Forced to say goodbye from a distance due to COVID-19 restrictions, family and friends of respected journalist Ian George Alleyne were nevertheless united in their adoration and fond memories of the man many described as small in stature but big in heart.
In an intimate service attended by a handful of close family members, but viewed online by scores from the Clyde B Jones Funeral Home, Alleyne, who would have turned 62 in just 12 days on February 15 was celebrated as a prolific writer, serious-minded intellectual, doting father, loving brother and gentle friend.
The just under 90-minute service turned the pages on a full life which went far beyond his chosen career of writing news stories and features, conducting interviews and capturing photographs.
Foremost was a story of a father who doted on the apple of his eye, his only daughter Tendai Alleyne.
Speaking in a pre-recorded video from the Cayman Islands, she heaped praise on her dad.
She said: “My father was a very loving man, caring, empathetic. He often reminded me that we all need to be able to formulate our own understanding of the world and how it works and to apply the basic principles of life.
“Who I am today is solely based on how he and my mum raised me and for that, I will be ever grateful to him.”
His sister Ann Wallace briefly opened several other chapters of George, the beloved younger brother, who had countless nicknames including Shorty, Shortman and the hilarious Bad Man George from the Bayland.
He also doled out a few nicknames of his own for close friends and family, especially to sister Grace, whom he dubbed Smallie.
Wallace reflected: “George was very gentle with us his sisters, and highly respectful of his older sisters, Myrtle, Pat and me.”
She also told of a man who was not only competent with his pen but versatile around the kitchen. In fact, she fondly recalled a joke among the sisters that “George had a bottomless stomach lined with concrete.”
“As much as George liked to eat, he liked to cook, especially his famous jerk chicken, two types, some without pepper for the ones he called the wimps and some hell-raising one for the rest of us,” she recalled.

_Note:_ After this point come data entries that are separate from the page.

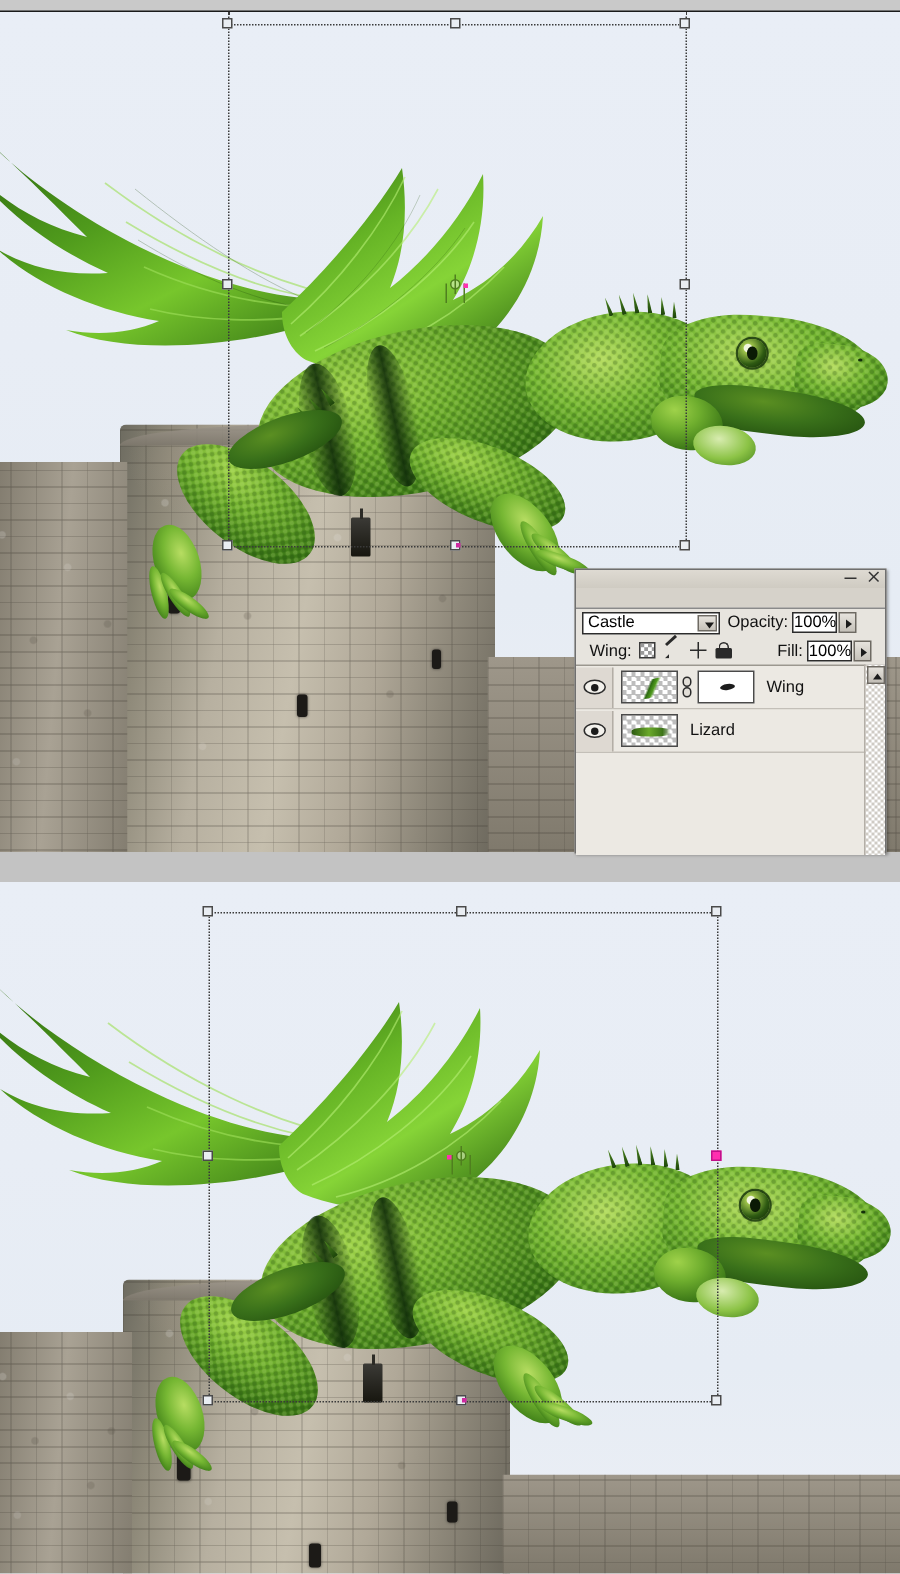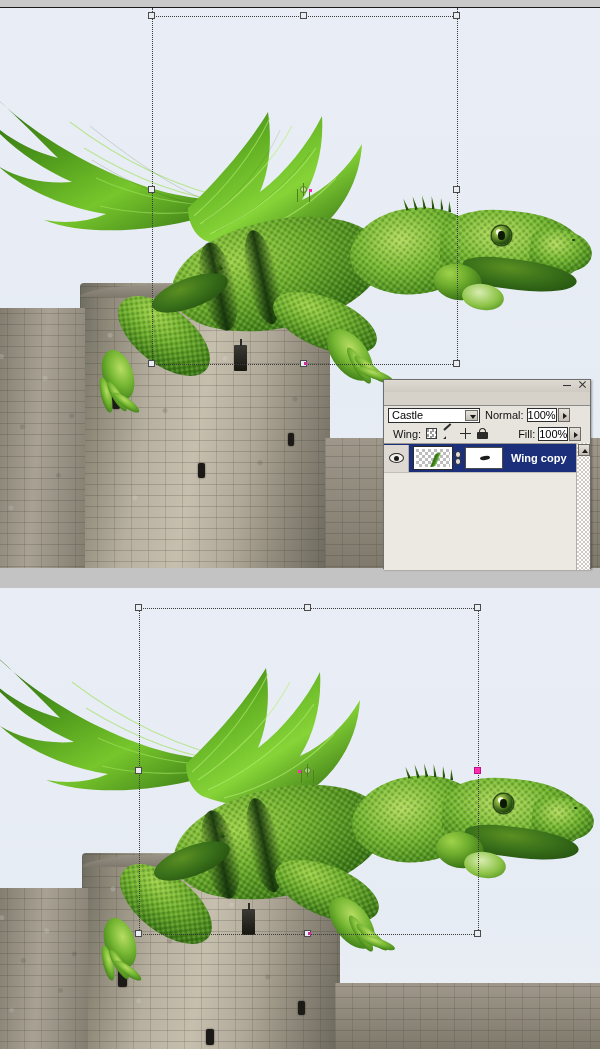--- a/index.html
+++ b/index.html
@@ -521,7 +521,7 @@
           <span>Castle</span>
           <span class="arw"></span>
         </div>
-        <span class="lbl">Normal:</span>
+        <span class="lbl">Opacity:</span>
         <div class="numbox">100%</div>
         <div class="spin"></div>
       </div>

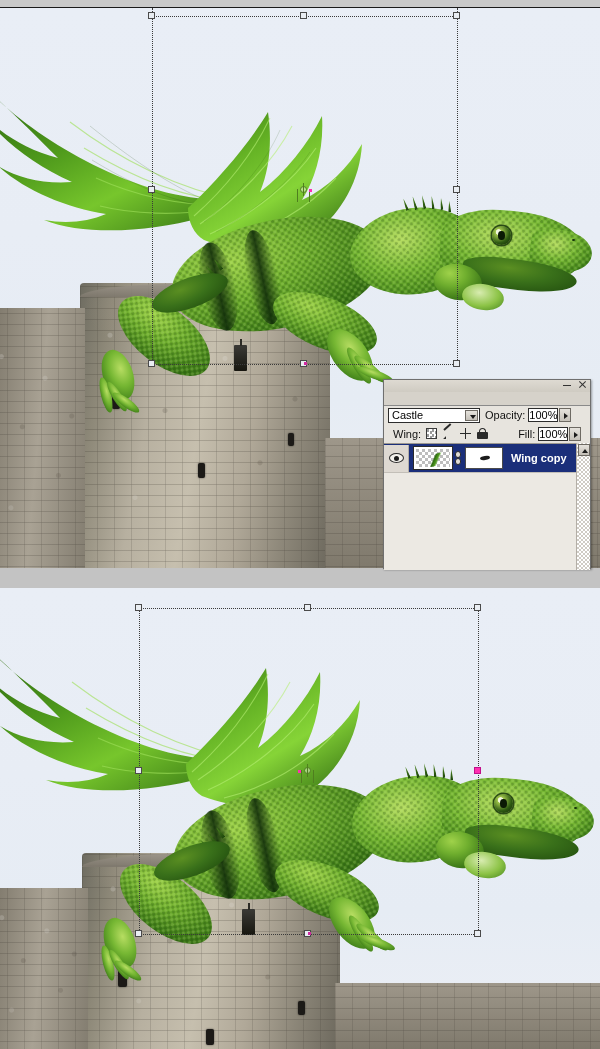--- a/index.html
+++ b/index.html
@@ -541,6 +541,25 @@
 
       <div class="layerlist">
 
+        <div class="layerrow">
+          <div class="eyecell">
+            <div class="eyeicon">
+                <div class="ball"></div>
+                <div class="pup"></div>
+              </div>
+          </div>
+          <div class="thumb">
+              <div class="wingmini"></div>
+            </div>
+          <div class="linkicon">
+              <div class="lk a"></div>
+              <div class="lk b"></div>
+            </div>
+          <div class="maskthumb">
+              <div class="blob"></div>
+            </div>
+          <span class="layername">Wing</span>
+        </div>
 
 
         <div class="layerrow selected">

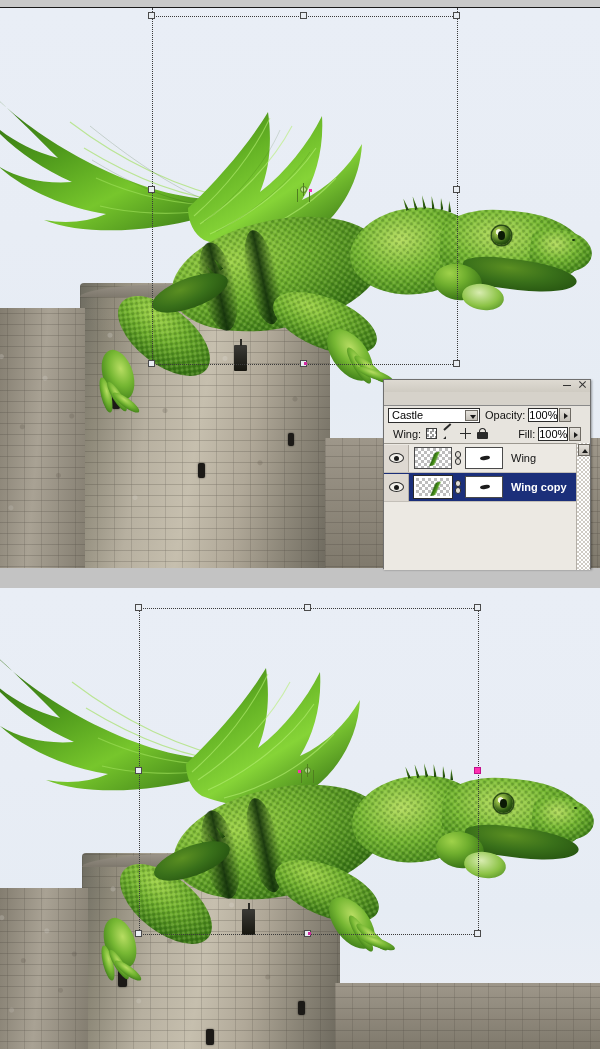--- a/index.html
+++ b/index.html
@@ -561,6 +561,18 @@
           <span class="layername">Wing</span>
         </div>
 
+        <div class="layerrow">
+          <div class="eyecell">
+            <div class="eyeicon">
+                <div class="ball"></div>
+                <div class="pup"></div>
+              </div>
+          </div>
+          <div class="thumb">
+              <div class="lizmini"></div>
+            </div>
+          <span class="layername">Lizard</span>
+        </div>
 
         <div class="layerrow selected">
           <div class="eyecell">

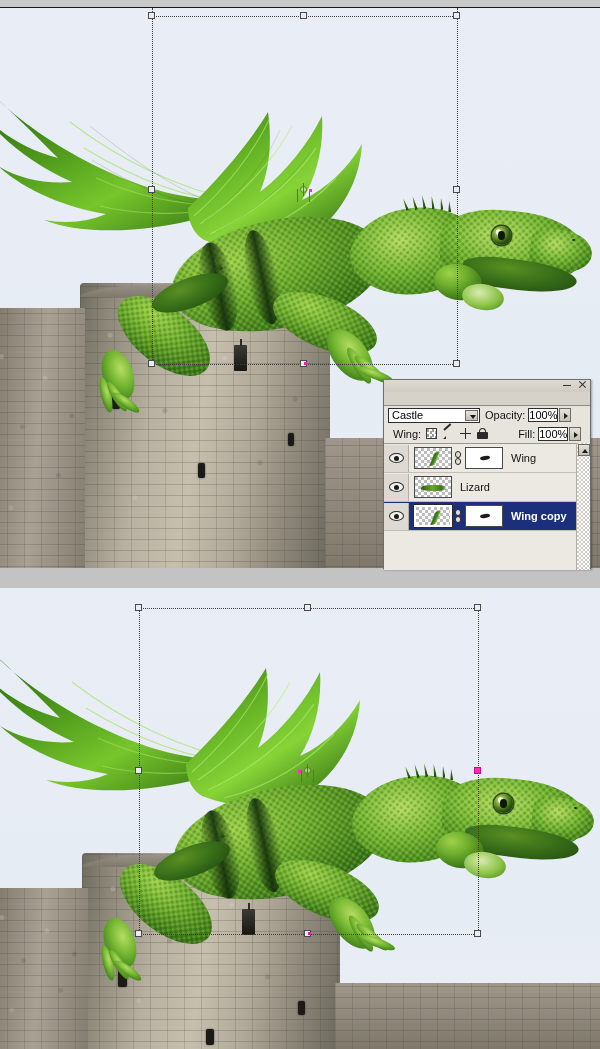--- a/index.html
+++ b/index.html
@@ -574,25 +574,6 @@
           <span class="layername">Lizard</span>
         </div>
 
-        <div class="layerrow selected">
-          <div class="eyecell">
-            <div class="eyeicon">
-                <div class="ball"></div>
-                <div class="pup"></div>
-              </div>
-          </div>
-          <div class="thumb sel">
-              <div class="wingmini"></div>
-            </div>
-          <div class="linkicon">
-              <div class="lk a"></div>
-              <div class="lk b"></div>
-            </div>
-          <div class="maskthumb">
-              <div class="blob"></div>
-            </div>
-          <span class="layername">Wing copy</span>
-        </div>
 
 
       </div>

Choking back tears, Wallace said that George Alleyne was deeply committed to his family, never sparing a chance to play cricket with his great-nephew despite a long-standing ankle injury, or joking around with his beloved niece Dr Namitasha Goring who suggested that he was now probably chatting with two other top personalities who also recently passed, Larry King and Cicely Tyson “as they wait in line to be hand sanitized and have their temperatures taken at the pearly gates”.
Wallace did not leave out his passion for journalism and the Caribbean on which he reported.
Intense and driven, Alleyne, a journalist for more than four decades enjoyed a storied career, having worked at the Guyana Information Service, the Guyana Chronicle, the Caribbean News Agency, the Caymanian Compass, TCI weekly news, Barbados TODAY, the Nation and a number of extra-regional outlets.
Wallace proudly shared that the unrepentant regionalist was an avid reader and researcher who was intrigued by all things Caribbean and was well known for his knowledge on the African diaspora and the movement of peoples of varying races and ethnicities across the globe.
His cousin, veteran broadcast journalist David Ellis, said in a tribute that Alleyne carried himself with a quiet dignity which could have led many to miss his significant contribution to regional journalism and his support and kindness for fellow colleagues.
Delivering the homily, Reverend John Rogers urged family and loved friends to not let Alleyne’s work go to the grave but to celebrate the full life of the “beautiful soul that had touched the lives of others.”